Der wesentliche Inhalt des Beschlusses lautet:
Der Bebauungsplan "Einzelhandelsstandort Sauerstraße" der Stadt Schirgiswalde-Kirschau vom 19. September 2024 wird vorläufig bis zur rechtskräftigen Entscheidung über den Normenkontrollantrag der Antragstellerin - 1 C 28/24 - außer Vollzug gesetzt. Die Antragsgegnerin (Schirgiswalde-Kirschau) und die Beigeladene (EDEKA) tragen die Kosten des Verfahrens je zur Hälfte. Der Streitwert wird auf 30.000 € festgesetzt. Der Antrag nach § 47 Abs. 6 VwGO ist zulässig. Die Antragstellung ist wirksam. Die gemäß § 47 Abs. 2 Satz 1 VwGO erforderliche Antragsbefugnis liegt vor. Der Zulässigkeit des Antrags steht auch kein fehlendes Rechtsschutzinteresse entgegen. Der Antrag ist begründet. Nach dem eingangs dargestellten Prüfungsmaßstab ist der Erlass der beantragten einstweiligen Anordnung geboten. Der in der Hauptsache gestellte Normenkontrollantrag - 1 C 28/24 -, wird nach derzeitiger Sachlage offensichtlich auch in der Sache Erfolg haben. Der Normenkontrollantrag ist auch in der Sache begründet. Der Bebauungsplan verstößt gegen das in den Planansätzen Z 1.3.1 und Z 2.3.2.2 LEP (Landesentwicklungsplan 2013) festgelegte Zentralitätsgebot. Darüber hinaus verstößt der Bebauungsplan auch gegen das durch Planansatz Z. 1.3.5 LEP 2013 festgesetzte Abstimmungserfordernis innerhalb des grundzentralen Verbundes. Dass nach dem Vorstehenden der Antrag in der Hauptsache - 1 C 28/24 - nach derzeitigem Sachstand offensichtlich zulässig und begründet sein wird, bildet bereits ein wesentliches Indiz dafür, den Bebauungsplan im Verfahren nach § 47 Abs. 6 VwGO vorläufig außer Vollzug zu setzen. Der (weitere) Vollzug des Bebauungsplans vor einer Entscheidung in der Hauptsache lässt darüber hinaus Nachteile befürchten, die mit Blick auf Belange der Antragstellerin, betroffener Dritter wie auch der Allgemeinheit so gewichtig sind, dass eine vorläufige Regelung mit Blick auf die Wirksamkeit und Umsetzbarkeit einer für den Antragsteller günstigen Hauptsacheentscheidung unaufschiebbar ist. Dieser Beschluss ist unanfechtbar (§ 152 Abs. 1 VwGO; § 68 Abs. 1 Satz 5; § 66 Abs. 3 Satz 3 GKG).

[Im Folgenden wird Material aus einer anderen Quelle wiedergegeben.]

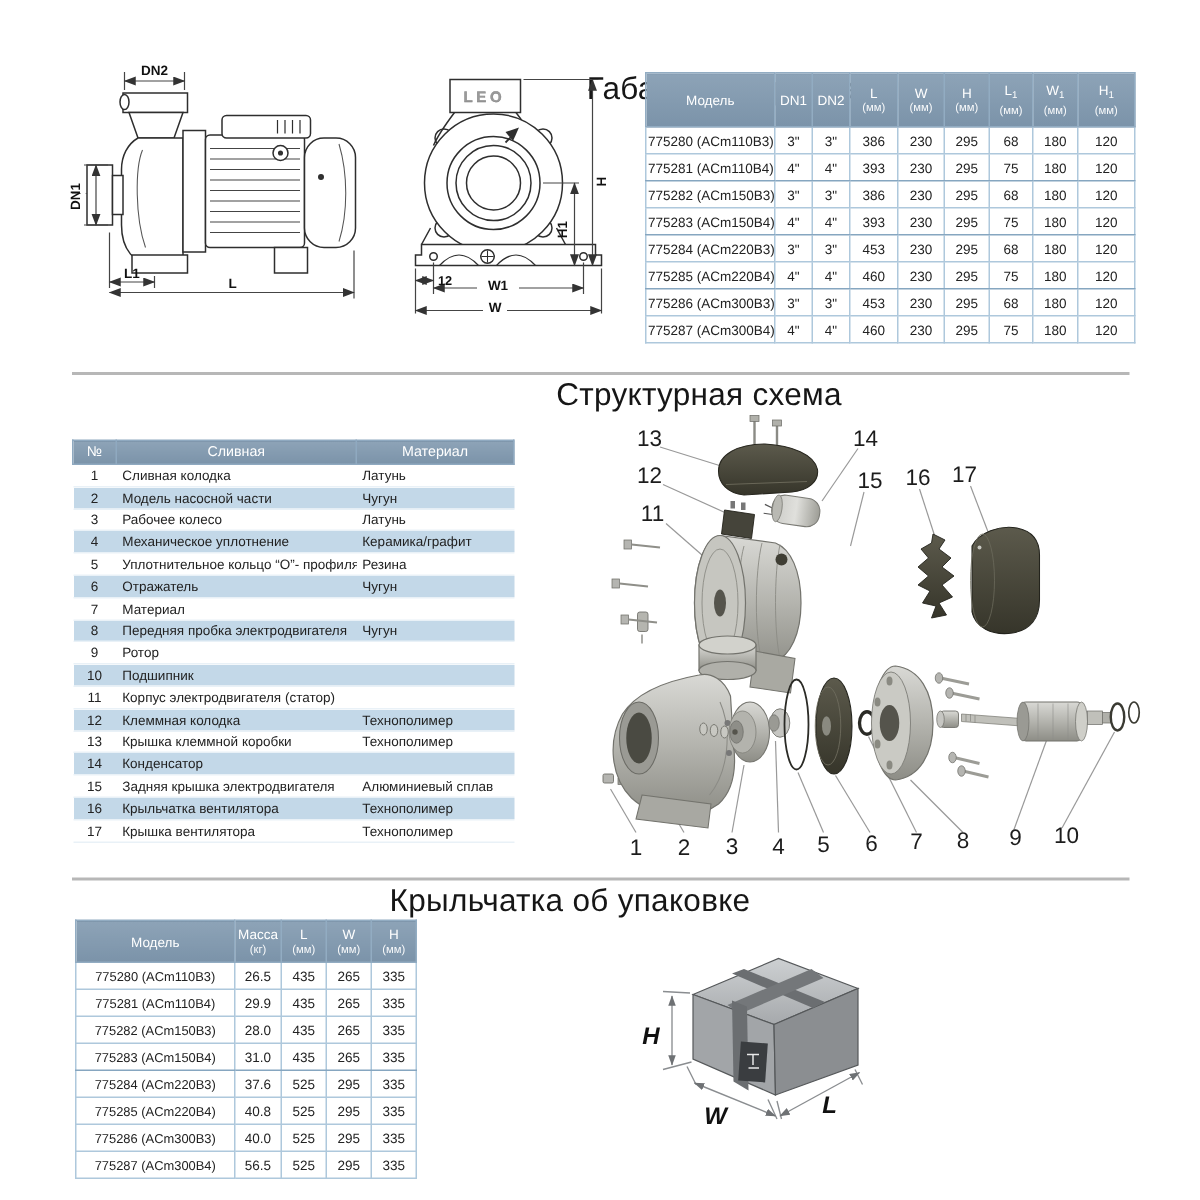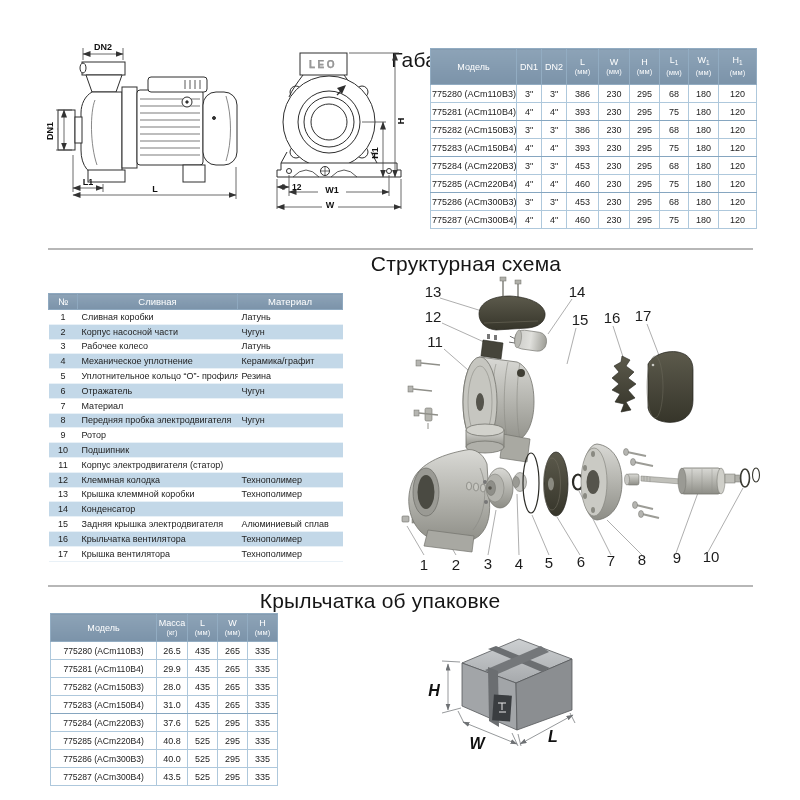--- a/index.html
+++ b/index.html
@@ -301,7 +301,7 @@
       <tbody>
         <tr>
           <td>1</td>
-          <td>Сливная коробки</td>
+          <td>Сливная колодка</td>
           <td>Латунь</td>
         </tr>
         <tr>

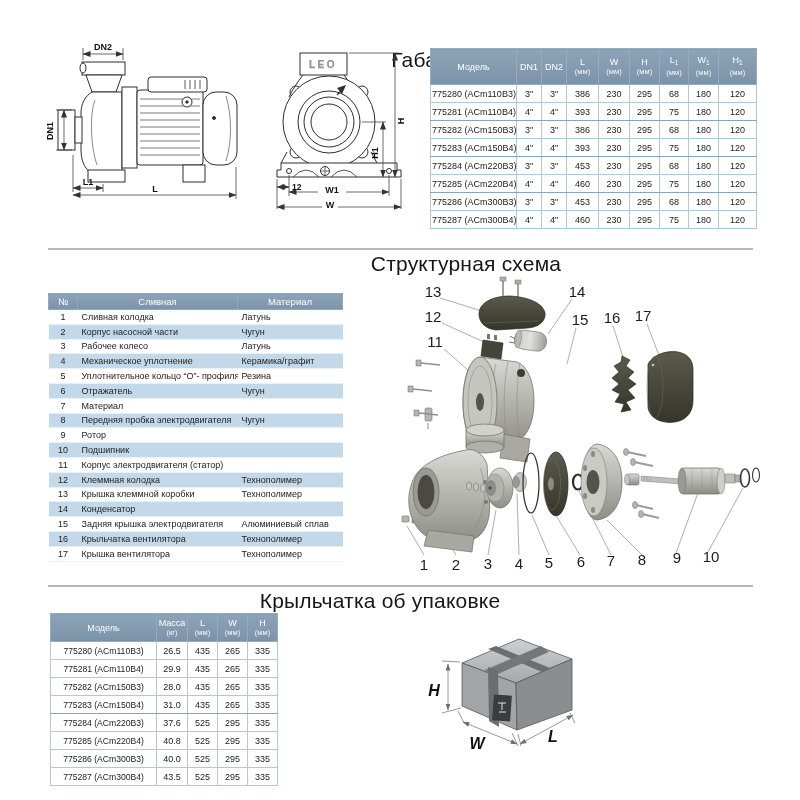--- a/index.html
+++ b/index.html
@@ -306,7 +306,7 @@
         </tr>
         <tr>
           <td>2</td>
-          <td>Корпус насосной части</td>
+          <td>Модель насосной части</td>
           <td>Чугун</td>
         </tr>
         <tr>

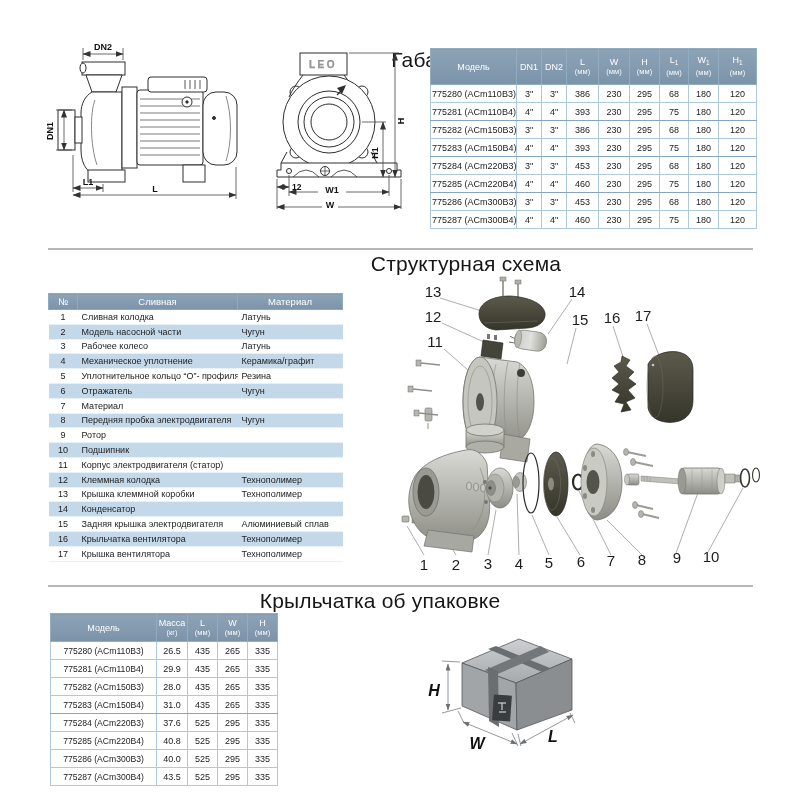--- a/index.html
+++ b/index.html
@@ -663,7 +663,7 @@
         </tr>
         <tr>
           <td>775287 (ACm300B4)</td>
-          <td>43.5</td>
+          <td>56.5</td>
           <td>525</td>
           <td>295</td>
           <td>335</td>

Das heißt, der B-Plan in Schirgiswalde ist nicht rechtswidrig, weil Wilthen geklagt hat, sondern weil der B-Plan gegen Gesetze verstößt und unrechtmäßig zustande gekommen ist. Wilthen hat das mit der Normenkontrollklage lediglich aufgedeckt.
Schirgiswalde-Kirschau hat das Verfahren leichtfertig an einen Konzern (EDEKA) aus der Hand gegeben, der in der Region dabei ist, ein Monopol zum Schaden der Verbraucher aufzubauen.
Und die Stadt Schirgiswalde-Kirschau und der Konzern EDEKA gemeinsam haben einen B-Plan erarbeitet, der offenkundig rechtswidrig ist. Man wollte zu viel und bekommt nun wahrscheinlich nichts. Dass Schirgiswalde-Kirschau dadurch selbst verhindert hat, dass es kurzfristig eine Lösung des Nahversorgungsproblems in Schirgiswalde gibt, hat die Stadt Wilthen nicht zu verantworten.
Die Verantwortung dafür liegt einzig und allein im Rathaus in Schirgiswalde.
Das Hauptverfahren soll noch in diesem Jahr zum Abschluss gebracht werden.
Wie es dann weitergeht, ist aktuell offen. Wünschenswert wäre eine Einigung im Grundzentralen Verbund ohne den Einfluss von Großkonzernen.
Wie Sie lesen konnten, geht es bei dem Rechtsstreit um wesentlich mehr als um einen oder zwei Märkte in Schirgiswalde. Es geht um die ganze Region und den Einfluss eines Großkonzerns auf die Planungshoheit der Städte und Gemeinden und die Versorgung in der Zukunft für unsere Bevölkerung. Ein Kampf, der sich zu kämpfen lohnt. Auch außerhalb von Wilthen wird man das früher oder später erkennen.